Bible Christian minister in South Australia (1804-1884)

Rev. James Way (17 June 1804 – 14 August 1884) was a Bible Christian minister in the early days of the colony of South Australia, and for whom Way College was named. He was the father of Sir Samuel Way.

==History==
Way was born in Morchard Bishop, Devon, and entered the ministry in 1826 and was elected President of the English Conference in 1847. He had been urged to take charge of the Canadian missions, but demurred, as his widowed mother depended on him. Subsequently Rev. James Thorne, one of the founders of the sect and secretary to the Missionary Society, asked him and Rev. James Rowe (22 October 1824 – ) to form a mission to Australia.

Rev. James Way left for South Australia on the Anna Maria, arriving in Adelaide in August 1850 along with his three younger children, his wife Jane, and her son Edward. Samuel Way, the eldest, remained behind to complete his studies, arriving in Adelaide in March 1853. Rev. Way soon came across Samuel Coombe of Brompton and P. P. Dungey, and visited J. R. Rundle, for whom he had a letter of introduction, and at whose butcher shop the first services were held.
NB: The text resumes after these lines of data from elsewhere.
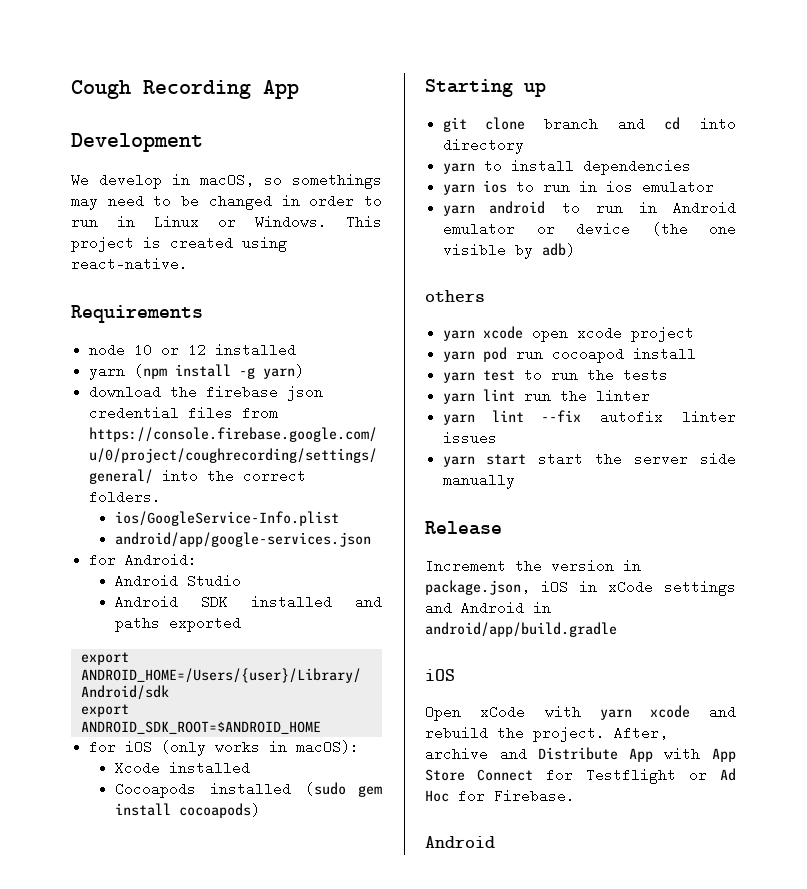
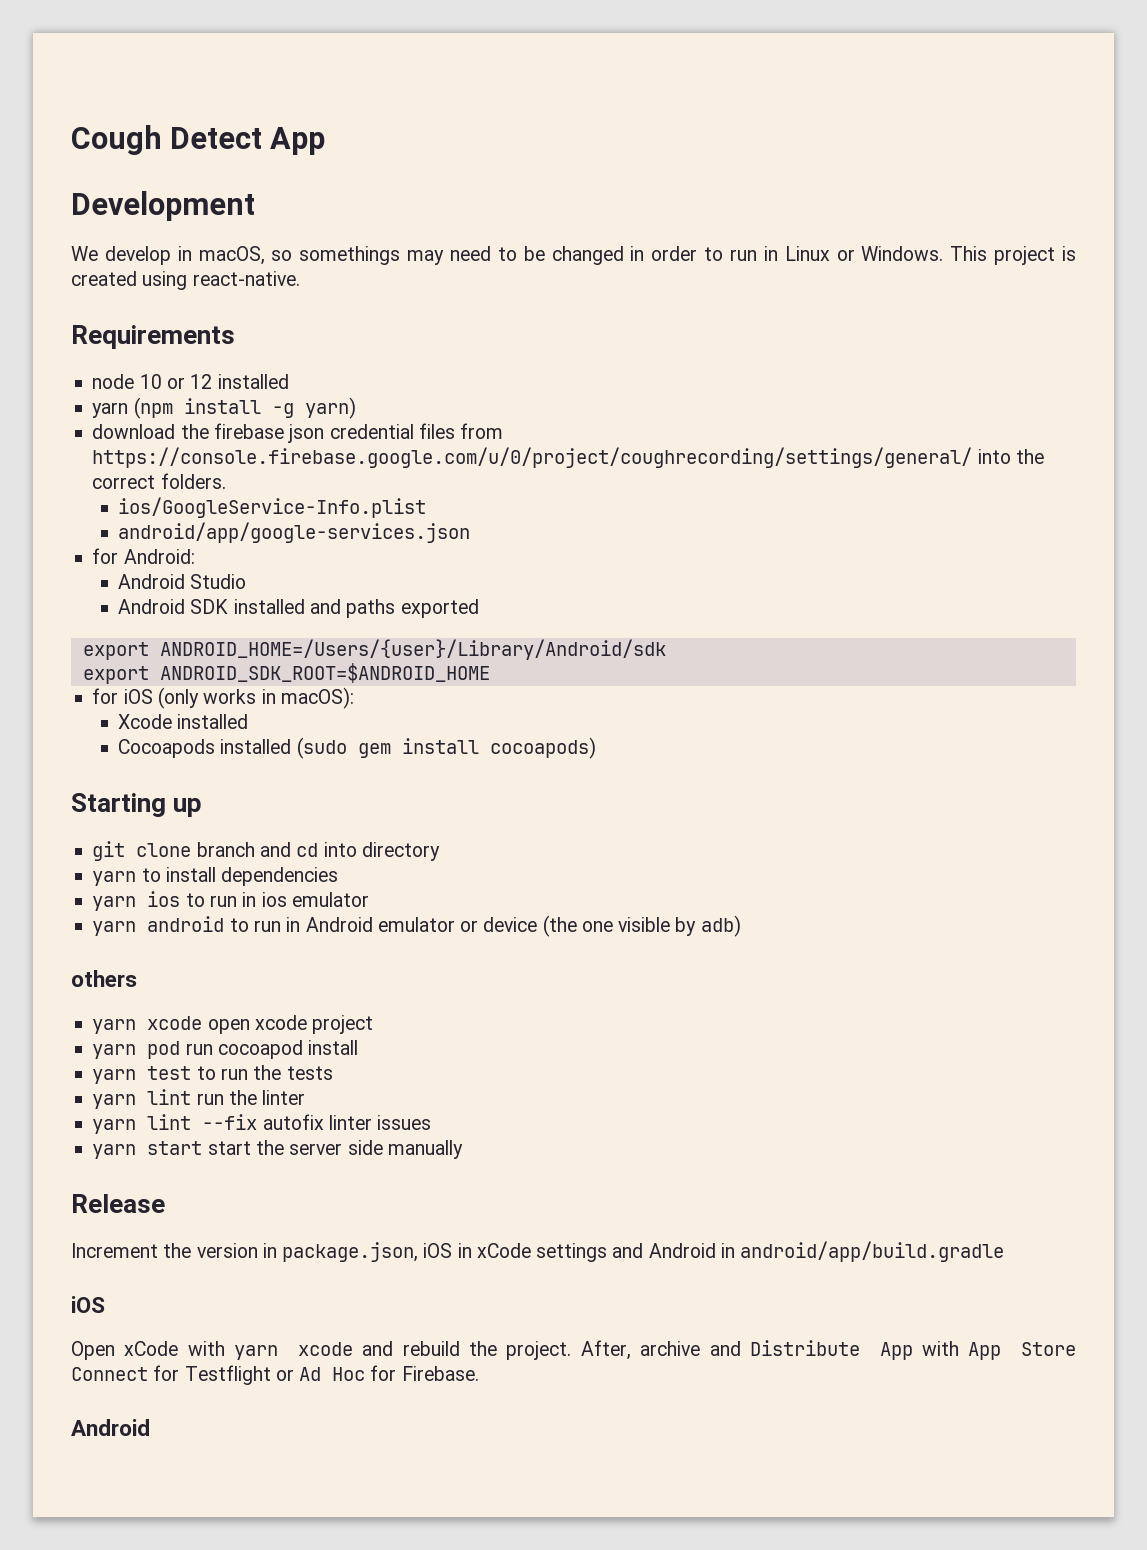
[143,80,251,99] Recording -> [170,127,263,149] Detect

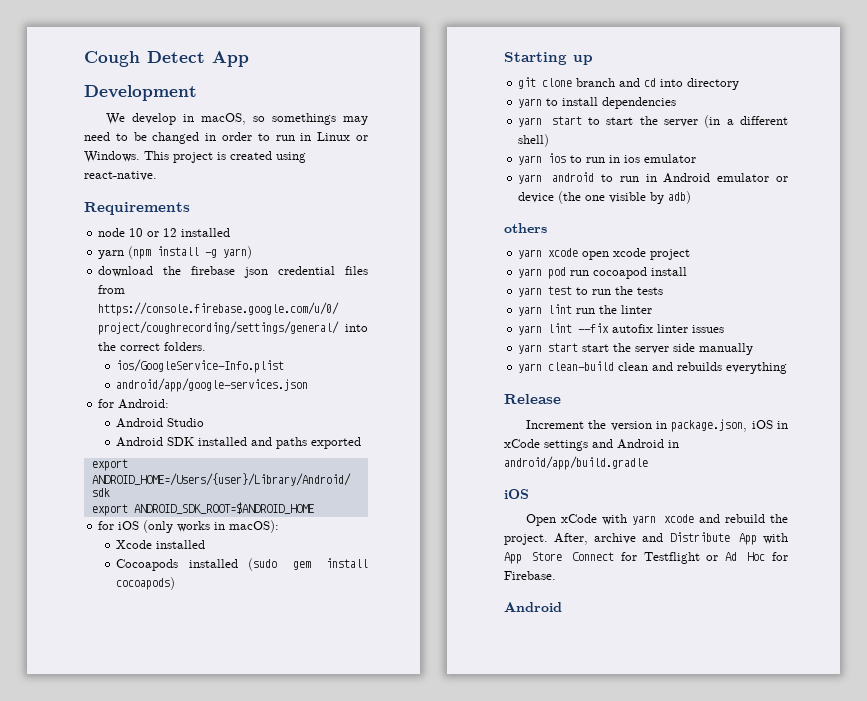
(339, 876) none -> [518,115,788,128] [518,134,550,147] // yarn start to start the server (in a different shell)
(463, 1149) none -> [518,361,788,374] // yarn clean-build clean and rebuilds everything

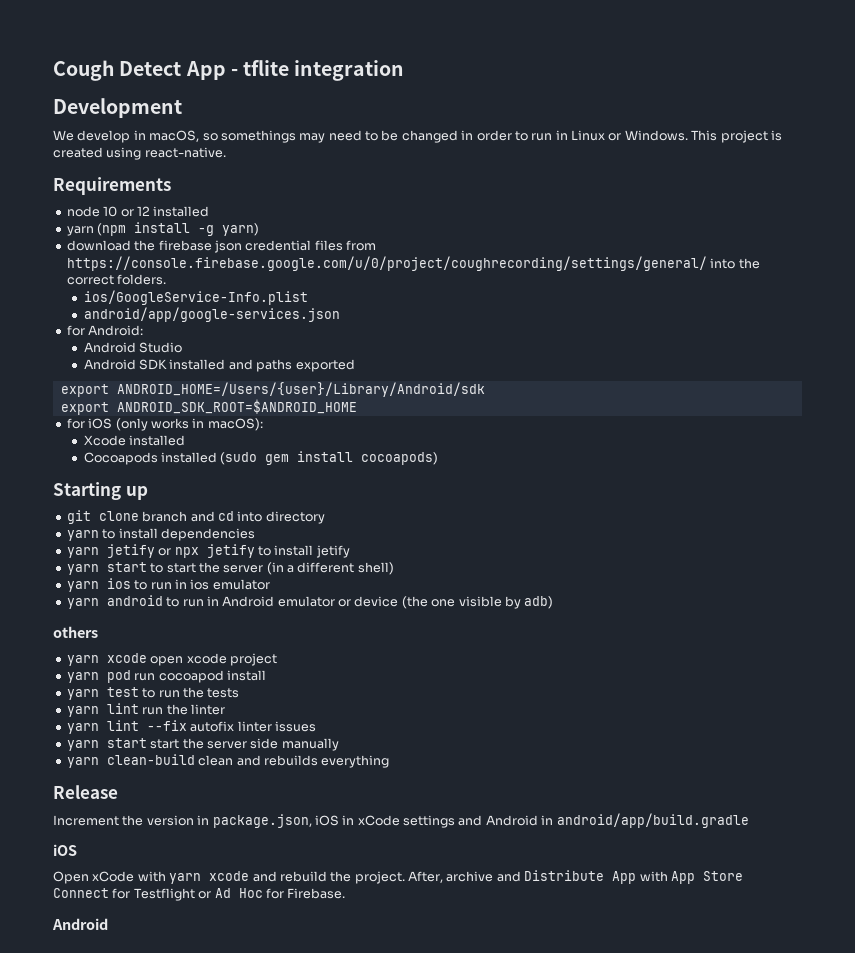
(249, 59) none -> [230,60,405,81] - tflite integration
(677, 103) none -> [66,544,350,558] // yarn jetify or npx jetify to install jetify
Their first chapel, seating 160, was erected on Sixth Street, Bowden by builders George Cole and Simon Clarke, J. W. Cole being the architect, and the first services were held on 30 November 1851. In June 1852 the Sabbath School commenced operation under J. R. Rundle, and within a year had 80 pupils. Around 1855 it was decided to move into larger premises and in 1856 the foundation stone was laid by Rev. Way and the new 400-seat church building opened on 15 February 1857.

In 1855 he left for Victoria to open the Victorian Mission, which in 1860 became a separate district under the Rev. James Rowe, who from a base at Burra had established the northern circuit in South Australia.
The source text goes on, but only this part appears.